[Screenshot and code edit data]
------------------------------

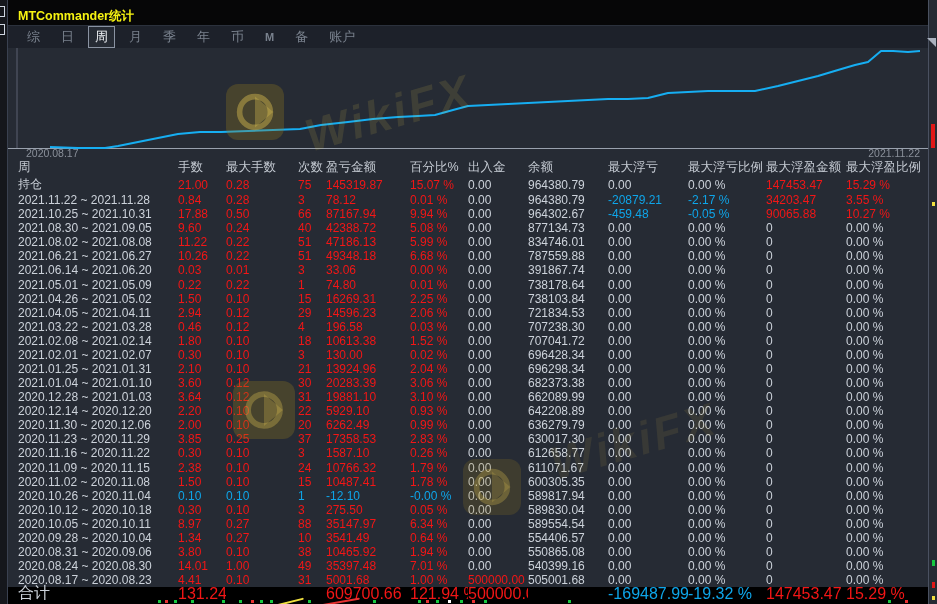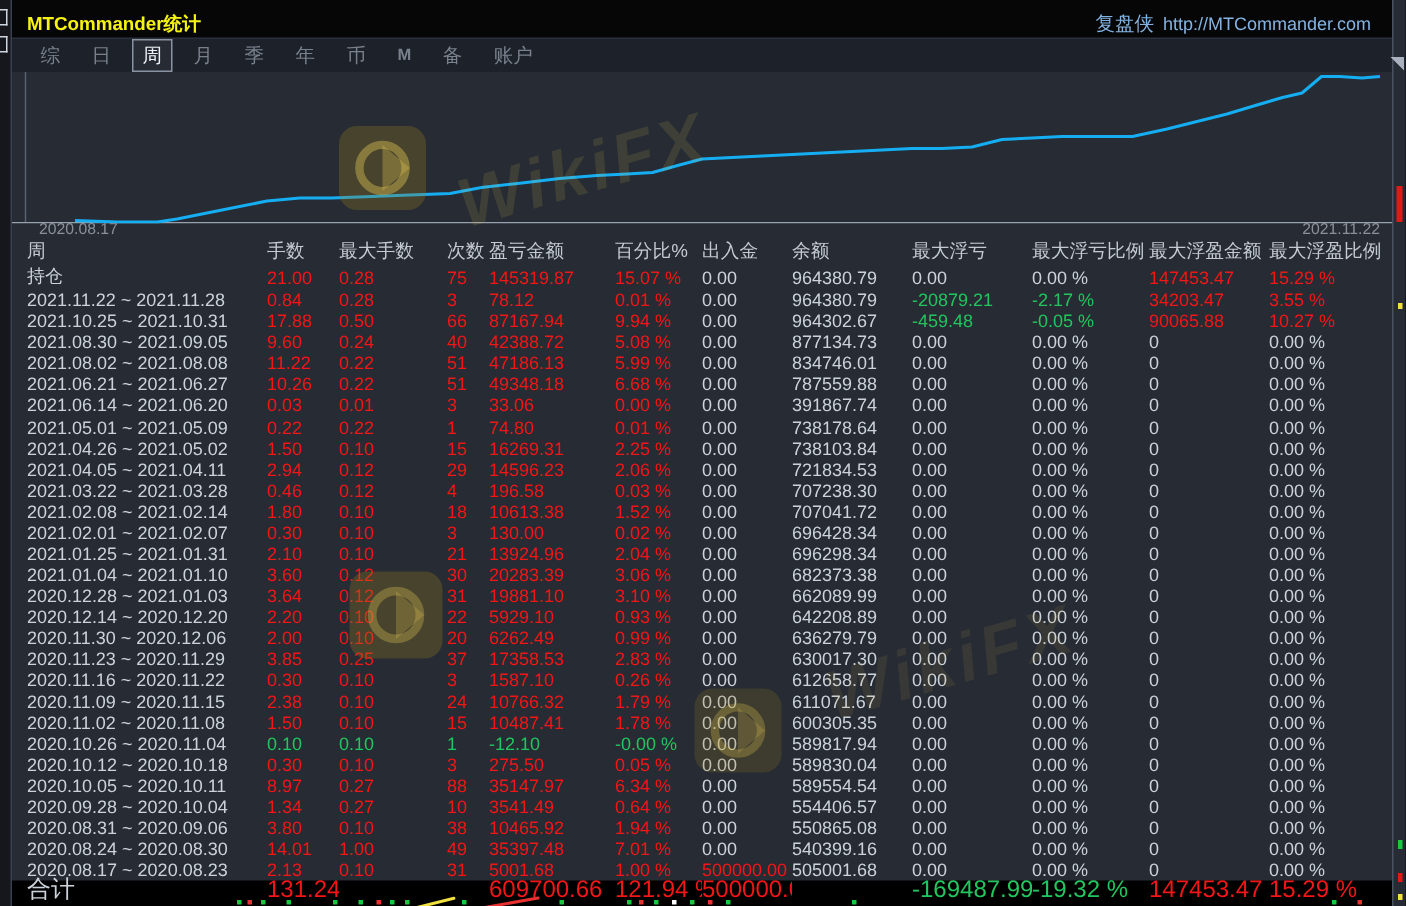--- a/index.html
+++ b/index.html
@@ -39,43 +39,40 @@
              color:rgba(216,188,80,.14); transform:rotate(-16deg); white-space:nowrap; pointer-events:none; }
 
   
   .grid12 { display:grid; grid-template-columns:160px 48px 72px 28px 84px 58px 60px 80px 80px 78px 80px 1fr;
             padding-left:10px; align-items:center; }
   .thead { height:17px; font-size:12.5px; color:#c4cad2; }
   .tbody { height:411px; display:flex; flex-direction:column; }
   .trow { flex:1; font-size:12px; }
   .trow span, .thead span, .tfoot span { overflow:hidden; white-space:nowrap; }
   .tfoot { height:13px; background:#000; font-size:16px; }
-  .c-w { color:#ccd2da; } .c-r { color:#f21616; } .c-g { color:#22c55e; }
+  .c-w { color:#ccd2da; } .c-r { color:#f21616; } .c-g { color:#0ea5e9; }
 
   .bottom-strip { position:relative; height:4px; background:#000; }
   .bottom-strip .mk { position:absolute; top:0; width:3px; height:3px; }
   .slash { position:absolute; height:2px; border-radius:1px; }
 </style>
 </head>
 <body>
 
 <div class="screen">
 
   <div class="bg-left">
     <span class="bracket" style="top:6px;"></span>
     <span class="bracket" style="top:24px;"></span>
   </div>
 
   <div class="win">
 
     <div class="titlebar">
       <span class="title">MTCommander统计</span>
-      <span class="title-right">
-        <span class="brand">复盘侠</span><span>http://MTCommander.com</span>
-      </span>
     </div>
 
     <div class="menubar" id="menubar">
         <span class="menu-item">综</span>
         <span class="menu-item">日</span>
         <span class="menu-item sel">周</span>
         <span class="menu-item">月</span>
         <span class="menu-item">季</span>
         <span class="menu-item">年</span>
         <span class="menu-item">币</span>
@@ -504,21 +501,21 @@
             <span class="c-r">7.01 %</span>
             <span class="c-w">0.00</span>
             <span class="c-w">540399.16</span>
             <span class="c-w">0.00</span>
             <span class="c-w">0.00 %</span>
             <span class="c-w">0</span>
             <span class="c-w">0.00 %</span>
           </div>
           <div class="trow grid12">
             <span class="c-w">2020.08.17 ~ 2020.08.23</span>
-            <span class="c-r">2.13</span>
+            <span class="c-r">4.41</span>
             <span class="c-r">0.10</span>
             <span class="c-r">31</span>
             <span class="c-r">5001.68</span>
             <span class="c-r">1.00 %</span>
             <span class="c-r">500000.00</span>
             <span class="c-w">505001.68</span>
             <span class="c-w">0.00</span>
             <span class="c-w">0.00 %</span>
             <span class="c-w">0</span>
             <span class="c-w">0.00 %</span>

------------------------------

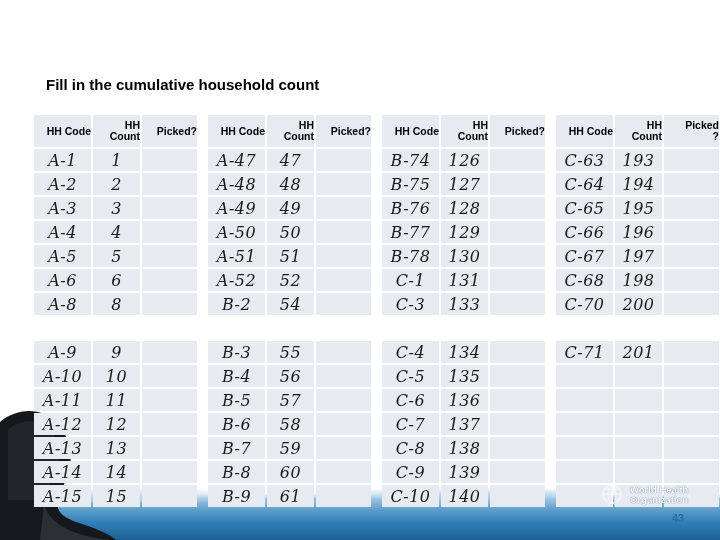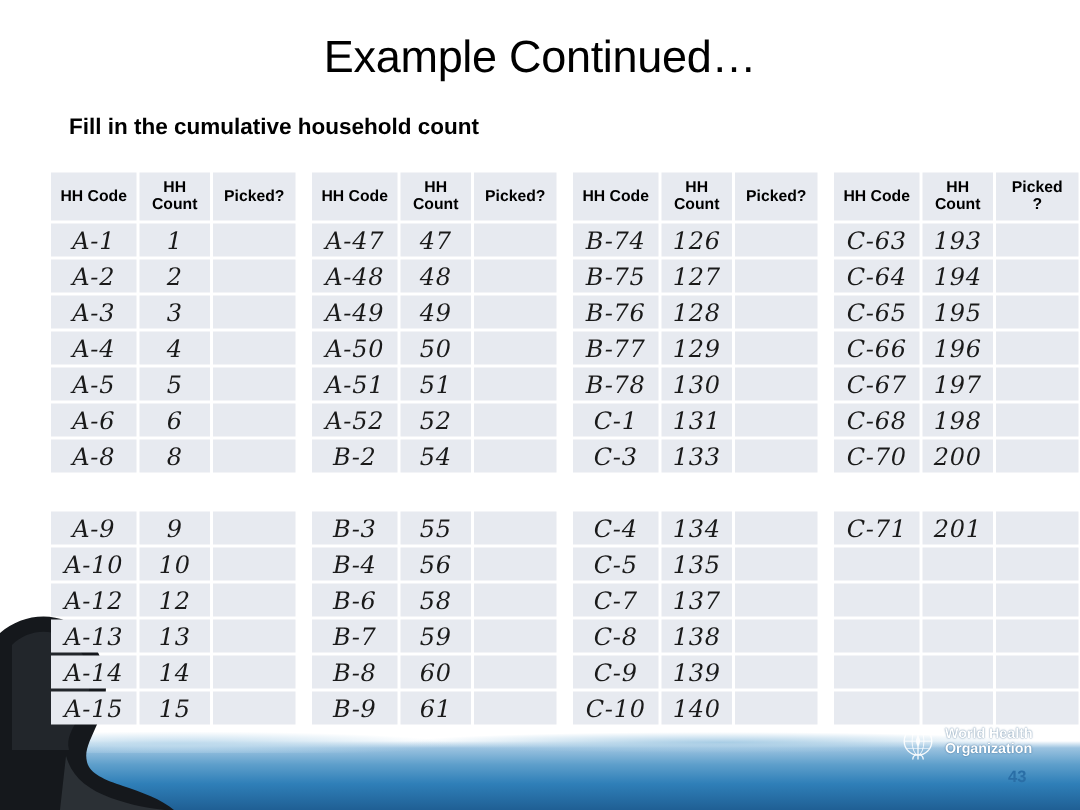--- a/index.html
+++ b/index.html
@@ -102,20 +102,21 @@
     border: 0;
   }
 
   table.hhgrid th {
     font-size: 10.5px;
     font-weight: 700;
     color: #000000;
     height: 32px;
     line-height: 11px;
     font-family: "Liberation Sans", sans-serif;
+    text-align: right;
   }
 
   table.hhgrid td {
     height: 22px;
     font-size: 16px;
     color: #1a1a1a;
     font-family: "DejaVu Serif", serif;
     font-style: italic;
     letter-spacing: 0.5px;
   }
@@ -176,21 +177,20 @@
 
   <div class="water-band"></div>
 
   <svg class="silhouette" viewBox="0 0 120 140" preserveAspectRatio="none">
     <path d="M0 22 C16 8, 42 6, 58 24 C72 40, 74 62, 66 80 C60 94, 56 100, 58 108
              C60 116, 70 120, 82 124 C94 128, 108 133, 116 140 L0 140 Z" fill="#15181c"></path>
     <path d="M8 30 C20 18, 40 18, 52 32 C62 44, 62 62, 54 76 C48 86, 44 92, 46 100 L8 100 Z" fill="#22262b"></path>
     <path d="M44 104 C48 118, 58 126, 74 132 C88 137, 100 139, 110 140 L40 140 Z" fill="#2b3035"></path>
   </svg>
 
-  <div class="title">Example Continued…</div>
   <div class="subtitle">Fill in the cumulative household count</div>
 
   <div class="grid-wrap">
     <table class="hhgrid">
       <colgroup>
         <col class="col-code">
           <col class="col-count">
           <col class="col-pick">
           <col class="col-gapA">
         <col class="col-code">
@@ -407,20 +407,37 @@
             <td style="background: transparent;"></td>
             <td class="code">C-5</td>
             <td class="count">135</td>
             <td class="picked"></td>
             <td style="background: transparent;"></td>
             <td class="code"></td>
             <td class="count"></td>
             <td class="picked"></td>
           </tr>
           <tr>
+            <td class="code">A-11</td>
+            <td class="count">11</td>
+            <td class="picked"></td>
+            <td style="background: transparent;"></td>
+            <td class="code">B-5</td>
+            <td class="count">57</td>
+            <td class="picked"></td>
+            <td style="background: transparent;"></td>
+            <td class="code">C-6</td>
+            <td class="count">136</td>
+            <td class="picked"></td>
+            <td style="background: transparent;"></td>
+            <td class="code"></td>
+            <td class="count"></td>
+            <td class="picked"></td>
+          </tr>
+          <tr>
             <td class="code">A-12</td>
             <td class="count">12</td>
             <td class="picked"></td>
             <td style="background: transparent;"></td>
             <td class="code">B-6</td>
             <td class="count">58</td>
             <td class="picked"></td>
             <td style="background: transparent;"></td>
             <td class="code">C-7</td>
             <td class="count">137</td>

------------------------------

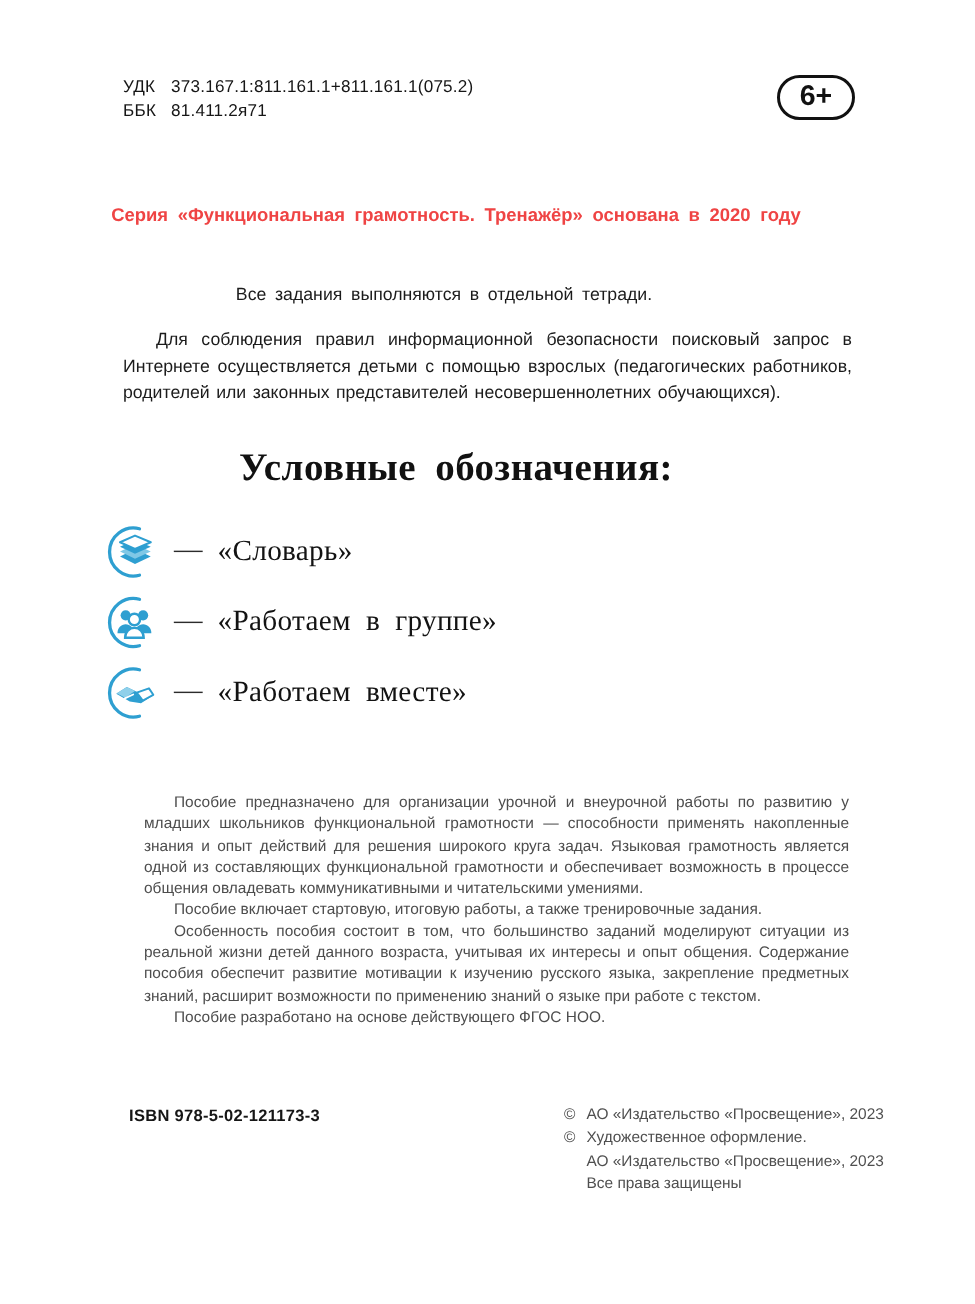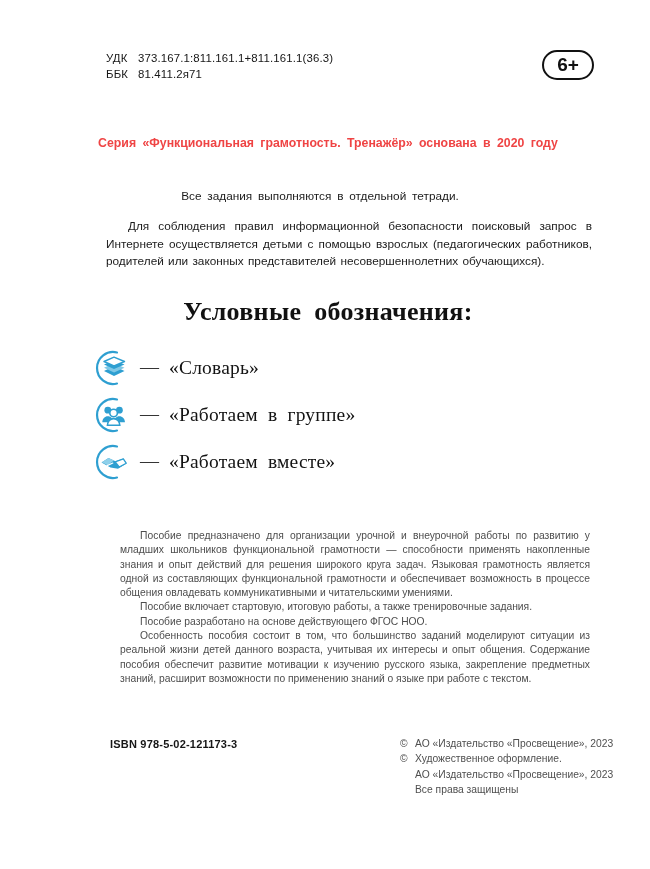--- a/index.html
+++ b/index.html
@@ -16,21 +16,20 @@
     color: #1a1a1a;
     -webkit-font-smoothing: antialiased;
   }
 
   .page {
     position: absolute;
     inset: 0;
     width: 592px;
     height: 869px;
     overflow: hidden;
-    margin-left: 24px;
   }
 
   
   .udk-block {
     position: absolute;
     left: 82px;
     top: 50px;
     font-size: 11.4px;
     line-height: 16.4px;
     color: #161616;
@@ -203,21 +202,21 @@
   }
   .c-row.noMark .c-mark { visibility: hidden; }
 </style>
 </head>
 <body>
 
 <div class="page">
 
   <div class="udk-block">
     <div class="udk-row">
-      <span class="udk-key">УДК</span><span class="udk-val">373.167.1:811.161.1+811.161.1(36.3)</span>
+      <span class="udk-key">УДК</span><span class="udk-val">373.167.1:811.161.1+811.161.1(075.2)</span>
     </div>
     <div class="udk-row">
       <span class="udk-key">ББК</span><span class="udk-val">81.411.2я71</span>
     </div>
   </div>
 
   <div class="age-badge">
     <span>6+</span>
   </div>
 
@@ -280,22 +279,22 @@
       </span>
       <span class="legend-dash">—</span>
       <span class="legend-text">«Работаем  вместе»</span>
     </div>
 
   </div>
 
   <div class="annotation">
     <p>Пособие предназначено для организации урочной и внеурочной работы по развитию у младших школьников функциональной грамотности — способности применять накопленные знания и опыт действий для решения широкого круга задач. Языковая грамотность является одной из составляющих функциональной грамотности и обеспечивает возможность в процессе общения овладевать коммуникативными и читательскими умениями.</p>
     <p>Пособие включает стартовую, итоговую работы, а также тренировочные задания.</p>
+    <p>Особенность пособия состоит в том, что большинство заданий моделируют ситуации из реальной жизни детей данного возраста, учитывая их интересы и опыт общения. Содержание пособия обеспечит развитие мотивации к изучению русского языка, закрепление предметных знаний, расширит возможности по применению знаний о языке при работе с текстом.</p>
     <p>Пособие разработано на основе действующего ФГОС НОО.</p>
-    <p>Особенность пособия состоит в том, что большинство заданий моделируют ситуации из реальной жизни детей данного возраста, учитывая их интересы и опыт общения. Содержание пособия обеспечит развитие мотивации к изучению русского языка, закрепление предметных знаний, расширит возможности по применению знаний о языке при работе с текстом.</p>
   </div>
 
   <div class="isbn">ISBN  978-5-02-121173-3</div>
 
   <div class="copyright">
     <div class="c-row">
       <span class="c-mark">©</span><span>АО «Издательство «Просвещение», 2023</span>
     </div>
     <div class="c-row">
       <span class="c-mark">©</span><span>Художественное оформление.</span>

------------------------------

* Task item: The string "мотивации" appears on some lines of the data; count those lines and report only how many there are.

* Exercise solution: 2